江渙溫柔地望著她:“我沒有責怪夫人的意思。”
他看出了她的不安,聲音比杏皮上那層細小的絨毛更加柔軟:“我只是想讓夫人知曉,我只會是你的助力,而不是阻擋你腳步的人。”
蘇羨絞著帕子的手指一頓,鼻腔莫名泛起酸,歉意像是被他的包容滋養,在心底愈發茁壯招搖。
她迅速整理好情緒,扯出一個笑來:“那我可真的有事相求了。”
江渙眼中有細小的波瀾亮起,唇邊的弧度也似沾染了杏子的蜜意更甜。
蘇羨抿唇繞過桌案,湊得離他更近了些:“我瞧見為準備這場虛假的祥瑞不知累死了多少人,實在覺得噁心,就想從中作梗破壞,讓林鶴堂不能如意。不知夫君對此感不感興趣?”
“夫人具體想怎麼做?”他低頭看她,聲音不自覺放輕。
“我也不知,所以要請夫君幫忙。”蘇羨指了指早上看過的那張機關圖,“還要勞煩夫君仔細給我講講這些究竟是做什麼用的。”
江渙把圖鋪展到桌案正中,被碰到的杏子滴溜溜亂滾。
蘇羨微微俯身去撥弄那幾顆杏子,想把它們歸攏到一處,然後撿起一顆最不聽話的剝了皮,伸手遞給江渙。
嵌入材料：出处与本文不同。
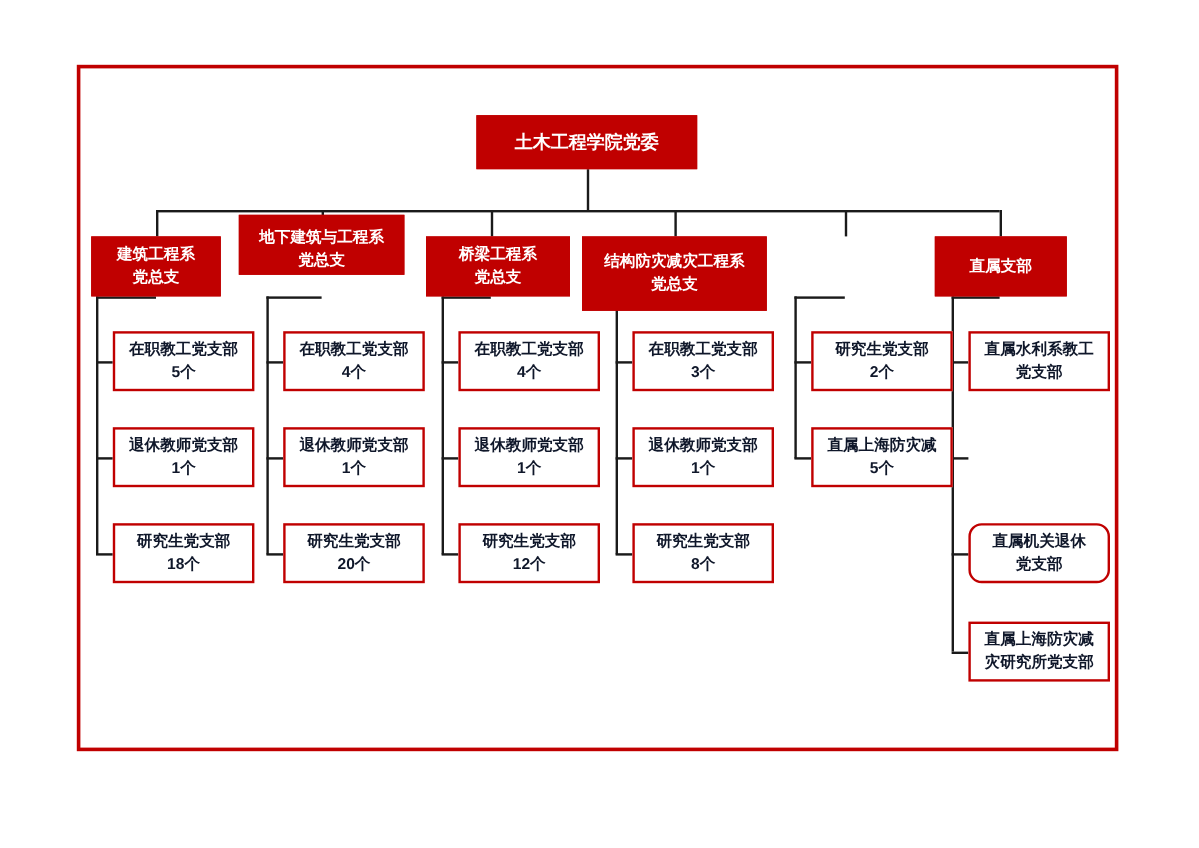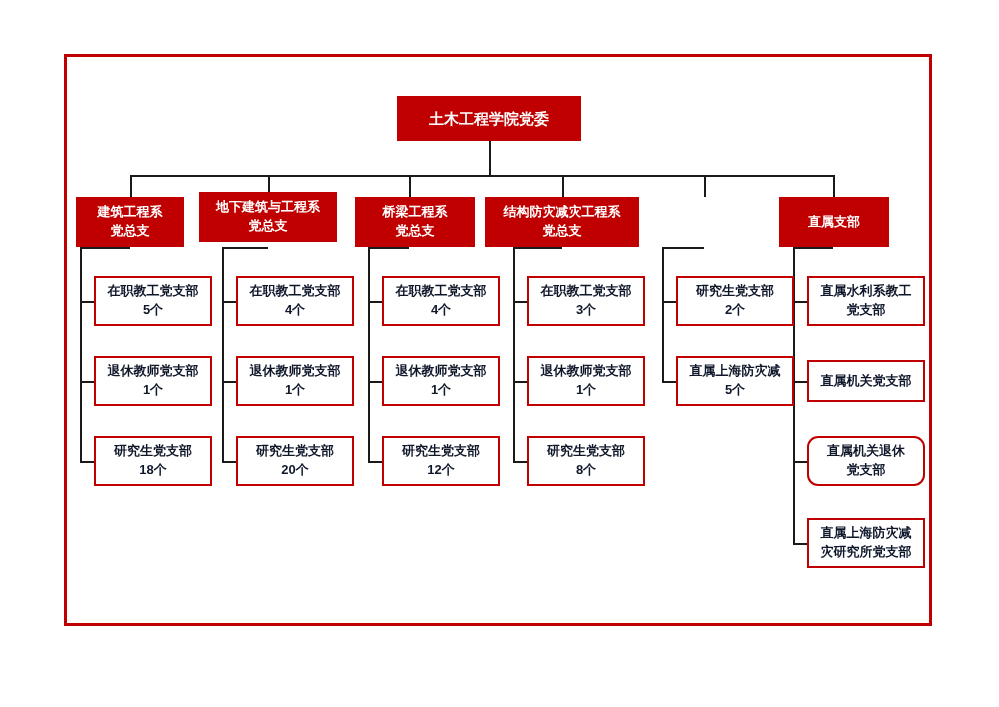"地下建筑与工程系" div.node { justify-content: none -> flex-end; top: 192px -> 179px }
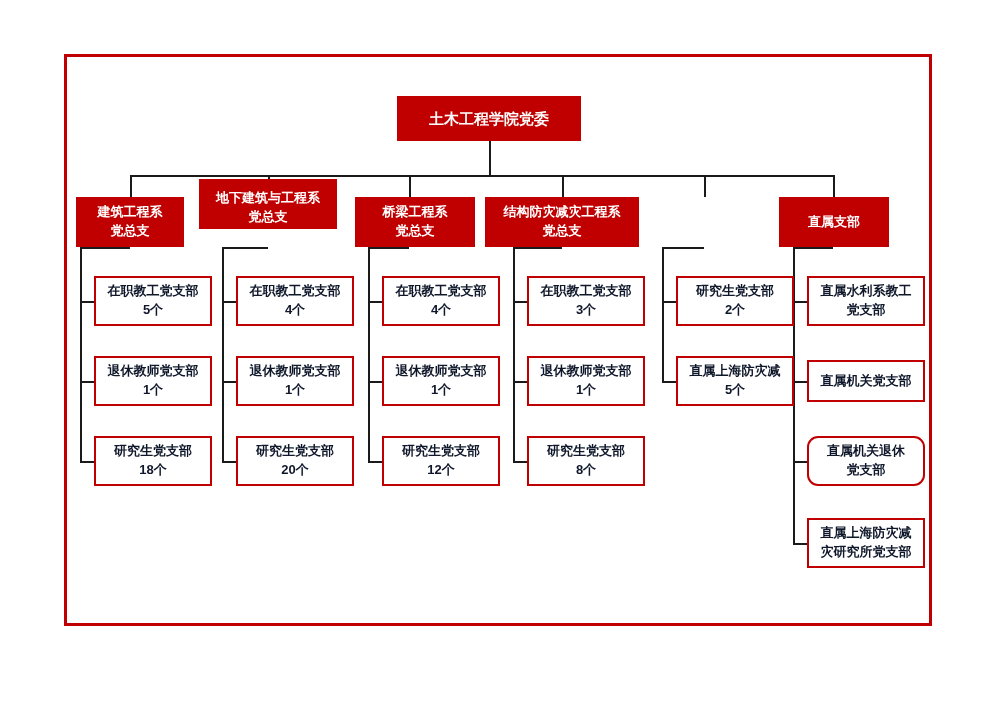"结构防灾减灾工程系" div.node { height: 50px -> 62px }
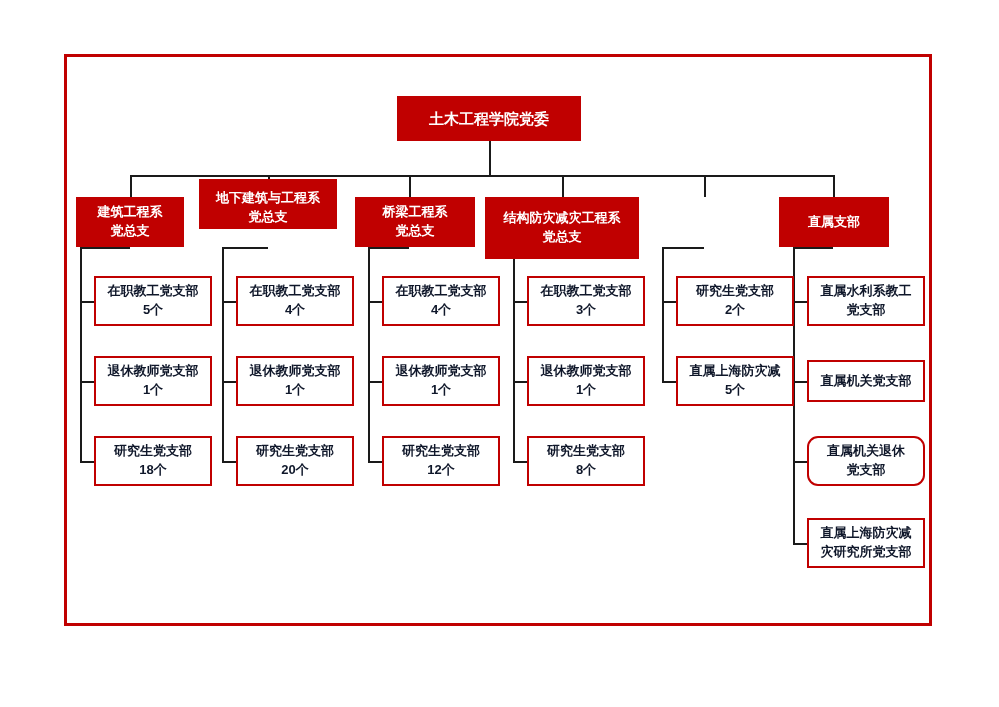"直属机关党支部" div.node { html: <div> <span>直属机关党支部</span> </div> -> none }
見他正一隻手握著鎮紙,另一隻手在捋平紙張,蘇羨便將果肉遞到了他的唇邊。
江渙順從地低頭咬了一口,微垂的睫毛濃黑,像一把刷子,在蘇羨心頭輕輕掃過。
蘇羨的手一個不穩,杏肉柔柔地撞在了江渙的下頜,帶著酸甜清香的汁液留下一小片泛著亮的水光。
她慌忙伸手去擦,卻忘了手上也沾了果皮上那點琥珀色的蜜液,反倒是越擦越一塌糊塗。
她有些尷尬地舉著手,就看到他胸前的布料在微不可見地輕顫,這顫動一點點擴大,越發明顯,最後竟聽見他的輕笑聲落在發頂。
蘇羨氣急敗壞地把剩下的杏肉往他嘴裡塞,笑聲被果肉堵在了喉嚨,卻從他的眼睛中淌了出來。
他捉住她的手,用手帕仔細擦過每一道指縫,又牽著她走到角落放著的銅盆前淨手。
蘇羨瞥到他的耳尖,用才擦乾淨還帶著一點潮意的指尖去戳那一顆紅痣:“夫君,你的耳朵幾時紅起來的?”
她得逞地看著紅暈從耳尖擴散,用還帶著幾分涼的手指握住他的耳朵,故作浮誇的低喊:“怎麼這麼燙。”
“夫人,”他無奈地喚她,伸手去捉她擾人心神的手指,低聲求饒,“不要亂摸了。”
碰一下耳朵算哪門子亂摸?
她不服氣地想,手指從他手中逃開,去觸碰他的睫毛——她早就想這麼做了。
江渙的眼睛不自覺的眨了兩下,癢癢的,她想。他的睫毛輕柔地掃過指腹,撥出的氣恰好落入她的掌心,同耳尖一樣燙。
他的手緊追而來,再次握住她的。
他低低開口,聲音有些啞:“夫人在某些時候,有時對我過分信任了。”
蘇羨眨了眨眼,盯著他泛著薄紅的臉頰,突然好奇那裡還能不能更紅一點。
她踮起腳尖,唇瓣落在他方才被杏肉親吻過的下頜。
是很甜。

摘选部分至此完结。